(WORK REQUEST) In the records that follow, the lines from the one containing "(263, 245) none -> (233, 228) //" to the one containing "[185,308,266,324] description ->", inclusive, are to be given again exactly.

(INPUT)

┏━━

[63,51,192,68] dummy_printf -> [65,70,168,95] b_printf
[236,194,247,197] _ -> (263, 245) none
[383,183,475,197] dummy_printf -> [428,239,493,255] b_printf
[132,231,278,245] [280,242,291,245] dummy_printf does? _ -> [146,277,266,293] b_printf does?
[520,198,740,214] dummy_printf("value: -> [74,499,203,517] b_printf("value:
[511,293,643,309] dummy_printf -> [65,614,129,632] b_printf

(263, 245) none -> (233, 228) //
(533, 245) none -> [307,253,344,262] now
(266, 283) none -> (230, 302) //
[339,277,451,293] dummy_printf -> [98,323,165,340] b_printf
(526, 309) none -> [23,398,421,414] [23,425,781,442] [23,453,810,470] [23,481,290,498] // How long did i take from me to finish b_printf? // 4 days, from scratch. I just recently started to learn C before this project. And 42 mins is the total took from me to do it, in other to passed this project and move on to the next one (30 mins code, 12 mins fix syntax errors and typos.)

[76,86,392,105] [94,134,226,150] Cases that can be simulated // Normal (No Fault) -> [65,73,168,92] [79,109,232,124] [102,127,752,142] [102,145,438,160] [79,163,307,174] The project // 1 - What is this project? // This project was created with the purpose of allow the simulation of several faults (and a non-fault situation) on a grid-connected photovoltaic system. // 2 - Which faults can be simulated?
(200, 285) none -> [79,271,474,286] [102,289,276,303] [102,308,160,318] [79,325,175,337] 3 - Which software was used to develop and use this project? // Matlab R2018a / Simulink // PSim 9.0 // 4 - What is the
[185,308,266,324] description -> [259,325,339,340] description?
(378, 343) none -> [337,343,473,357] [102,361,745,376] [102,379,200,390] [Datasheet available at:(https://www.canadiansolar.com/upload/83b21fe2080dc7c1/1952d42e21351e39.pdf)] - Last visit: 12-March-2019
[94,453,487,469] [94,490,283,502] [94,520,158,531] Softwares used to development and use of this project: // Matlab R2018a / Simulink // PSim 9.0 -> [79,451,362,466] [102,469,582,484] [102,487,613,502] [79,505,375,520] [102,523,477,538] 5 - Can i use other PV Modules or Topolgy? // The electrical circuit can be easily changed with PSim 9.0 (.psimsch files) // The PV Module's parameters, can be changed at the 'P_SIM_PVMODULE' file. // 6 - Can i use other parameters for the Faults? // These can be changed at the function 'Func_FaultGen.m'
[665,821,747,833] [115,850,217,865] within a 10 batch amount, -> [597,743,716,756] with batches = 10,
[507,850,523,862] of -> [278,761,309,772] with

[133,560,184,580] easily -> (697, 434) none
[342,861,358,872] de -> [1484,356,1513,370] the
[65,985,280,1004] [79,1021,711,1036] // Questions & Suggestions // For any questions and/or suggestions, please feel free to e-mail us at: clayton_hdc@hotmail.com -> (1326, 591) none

┗━━

(EXPECTED ANSWER)
(263, 245) none -> (233, 228) //
(533, 245) none -> [307,253,344,262] now
(266, 283) none -> (230, 302) //
[339,277,451,293] dummy_printf -> [98,323,165,340] b_printf
(526, 309) none -> [23,398,421,414] [23,425,781,442] [23,453,810,470] [23,481,290,498] // How long did i take from me to finish b_printf? // 4 days, from scratch. I just recently started to learn C before this project. And 42 mins is the total took from me to do it, in other to passed this project and move on to the next one (30 mins code, 12 mins fix syntax errors and typos.)

[76,86,392,105] [94,134,226,150] Cases that can be simulated // Normal (No Fault) -> [65,73,168,92] [79,109,232,124] [102,127,752,142] [102,145,438,160] [79,163,307,174] The project // 1 - What is this project? // This project was created with the purpose of allow the simulation of several faults (and a non-fault situation) on a grid-connected photovoltaic system. // 2 - Which faults can be simulated?
(200, 285) none -> [79,271,474,286] [102,289,276,303] [102,308,160,318] [79,325,175,337] 3 - Which software was used to develop and use this project? // Matlab R2018a / Simulink // PSim 9.0 // 4 - What is the
[185,308,266,324] description -> [259,325,339,340] description?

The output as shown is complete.